Mr. Giraldi has a strong restaurant record in New York City. The first, Positano, opened in 1983 and was open for a decade. The second, Jojo, opened in 1991 as the debut showcase for a young French chef named Jean-Georges Vongerichten. Mr. Giraldi maintains an interest in Jean-Georges, Vong (in New York, Hong Kong, and Chicago), the Lipstick Cafe, Mercer Kitchen, and, in Las Vegas, Prime. He also owns two locations of Gigino Trattoria (Greenwich Street and Wagner Park) and BREADTribeca, the two-star neighborhood Italian spot that just acquired a new executive chef, Sara Jenkins.
He supported the city’s bid to host the 2012 Olympics by directing two films for the campaign. “Dream Begins” was shown at the 2002 presentation that secured New York’s place as the American entry, with “A Peculiar City” closing the international presentation in Singapore last summer.
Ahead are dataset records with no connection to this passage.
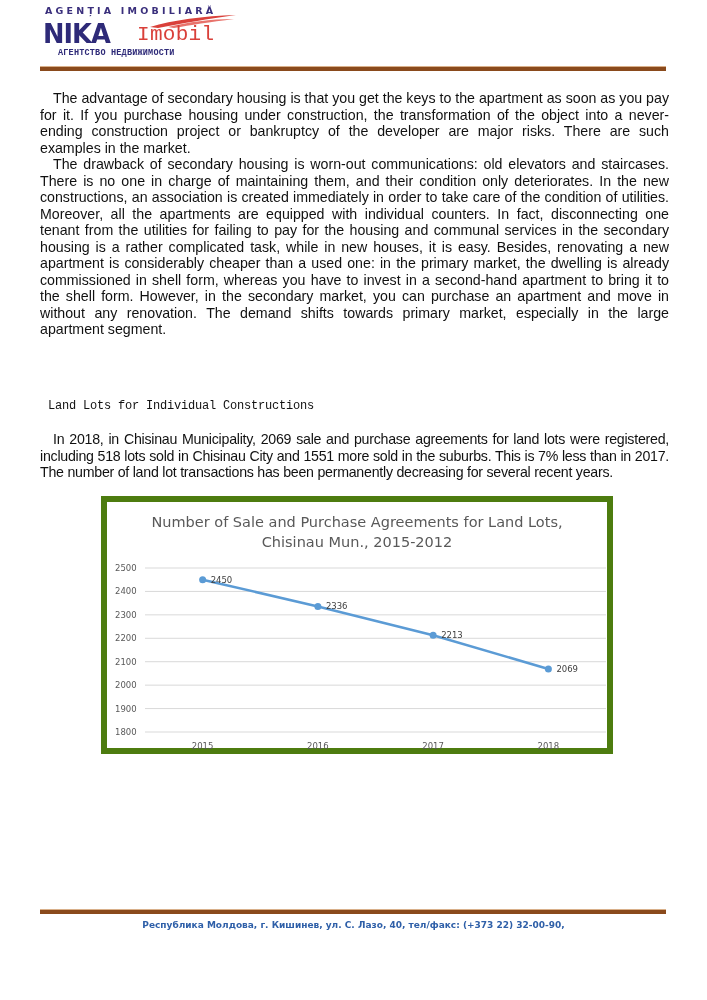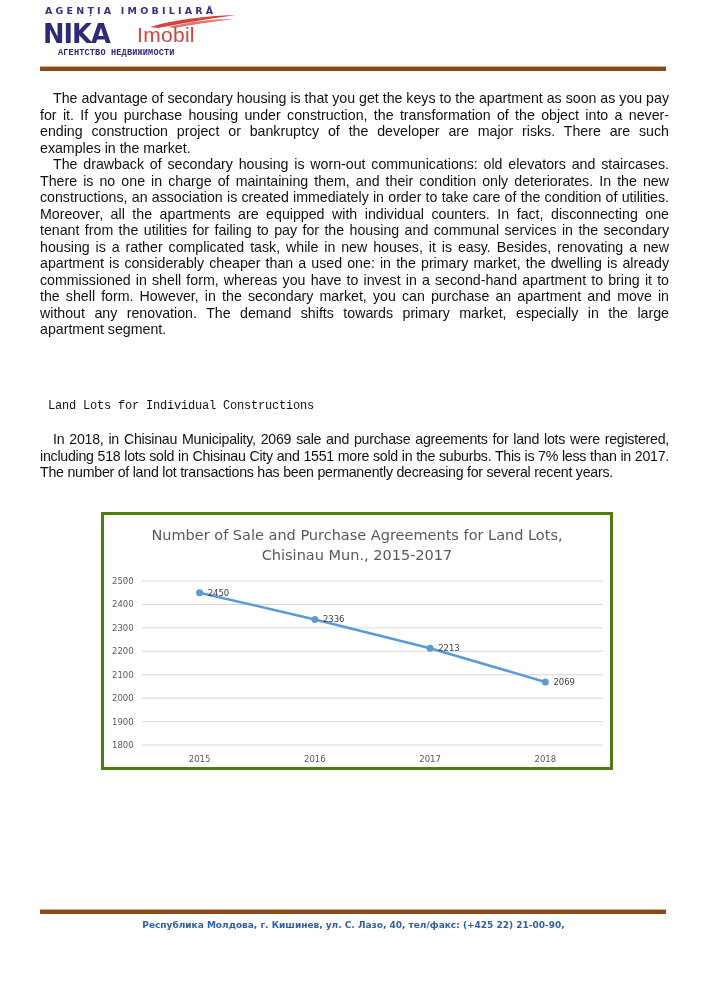"Imobil" .logo-imobil { font-family: Liberation Sans, sans-serif -> Liberation Mono, monospace }
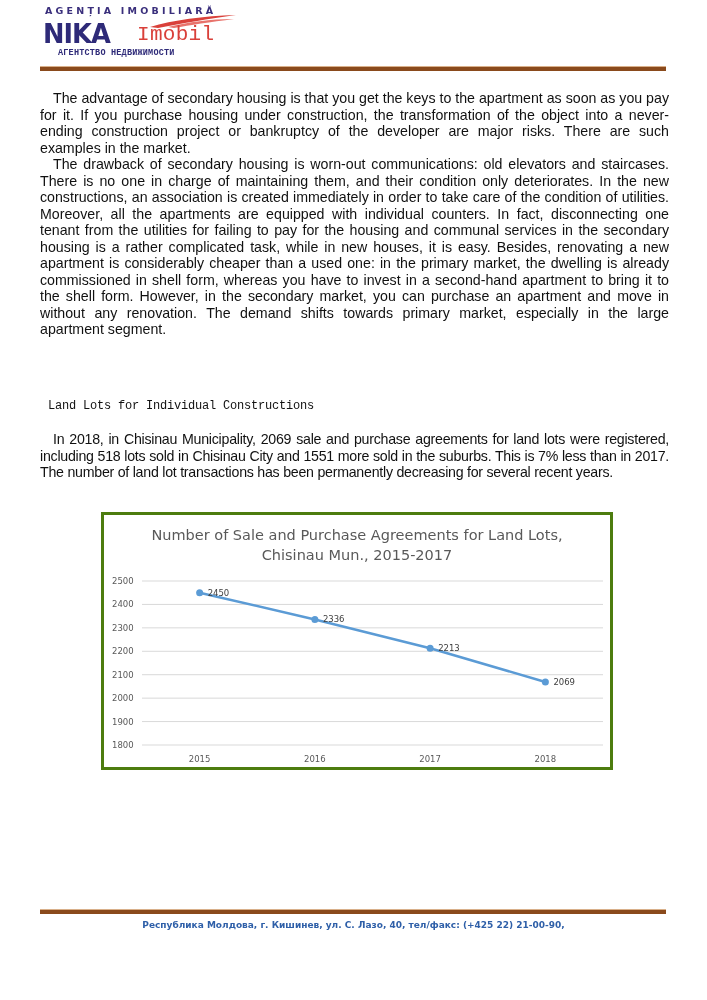"Number of Sale and Purchase" .chart { border: 3px solid #4d7c0f -> 6px solid #4d7c0f; top: 512px -> 496px }
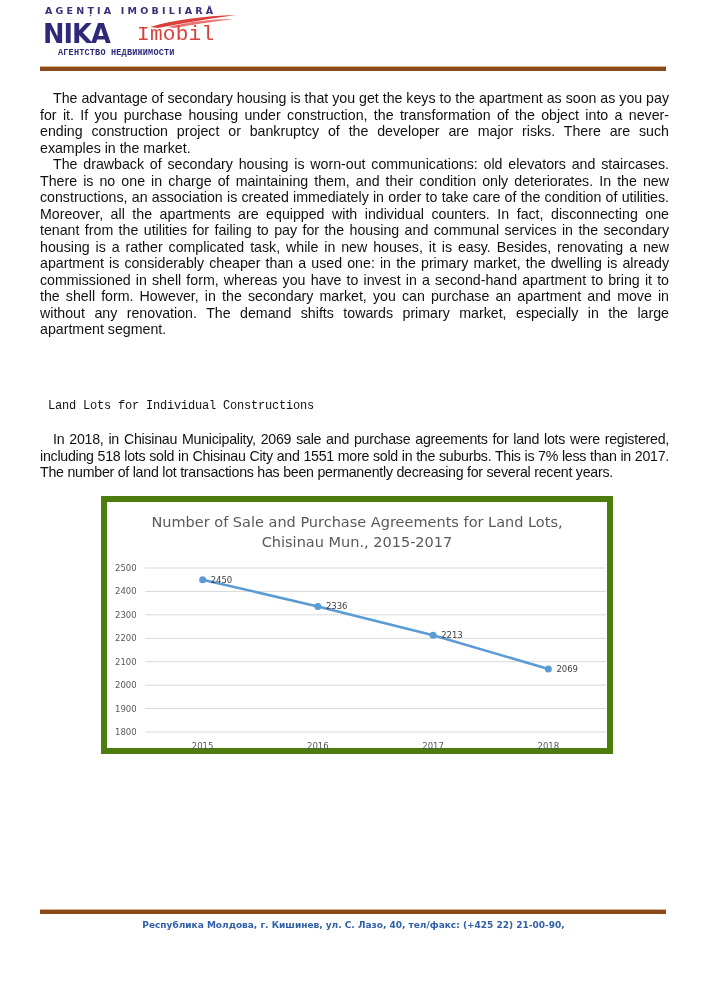"Chisinau Mun., 2015-2017" div { text: 2015-2017 -> 2015-2012 }
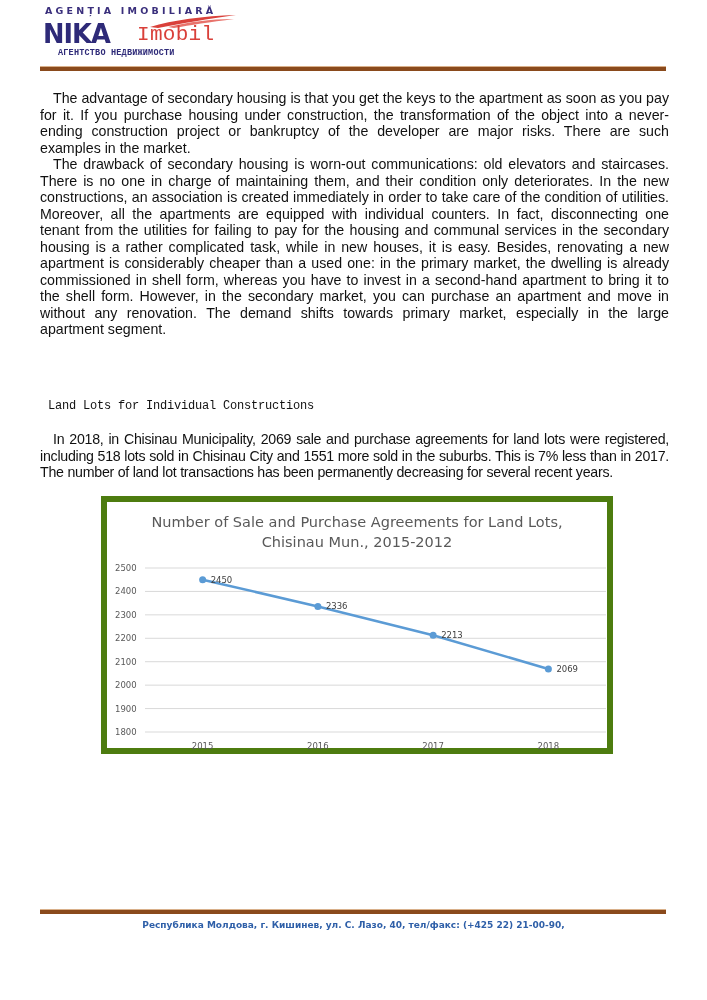"Республика Молдова, г. Кишинев, ул." div { text: +425 22) 21-00-90 -> +373 22) 32-00-90 }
In the past two decades, Mr. Giraldi’s restaurant business has created a fourstar venue, Jean-Georges; employed thousands, and earned millions of dollars of revenue for the city. Many of his restaurants have evolved into neighborhood staples. All this makes him a curious target for Community Board 3’s public and ag gressive campaign to prevent new restaurants with liquor licenses from opening in the East Village.
Mr. Giraldi is not a traditional restaurateur in the front-of-the-house service sense, like Danny Meyer or Drew Nieporent. But he has an enthusiasm and love of good food, specifically the jovial family-style atmosphere created around a table. In the introduction to “Minnie’s Kitchen,” a 2000 cookbook by his mother, Minnie Giraldi, he wrote, “I remember never wanting to get up from that table. We ate, we talked, we cracked walnuts, we drank wine, we complained, but generally life was happy.”
In 2001, his two careers meshed when he directed the film “Dinner Rush,” starring Danny Aiello. The story takes place in one night at his Gigino Trattoria. His current film project is a screen version of playwright Alex Dinelaris’s “The Chaos Theories,” a dark comedy that takes place in the hottest restaurant on the coldest night of the year. (New York actors will be asked to forgo paychecks so all proceeds can go to the New York City Coalition Against Hunger.)
As Mr. Giraldi prepares to open the E.U. on Friday, the last-minute scrambling provides a familiar rush. “We’re all trying hard now to get ready for the opening,” he said. “Always a dramatic finish – like a good movie.”
The European Union (the E.U.), 235 E. 4th St., between avenues A and B, 212-254-2900.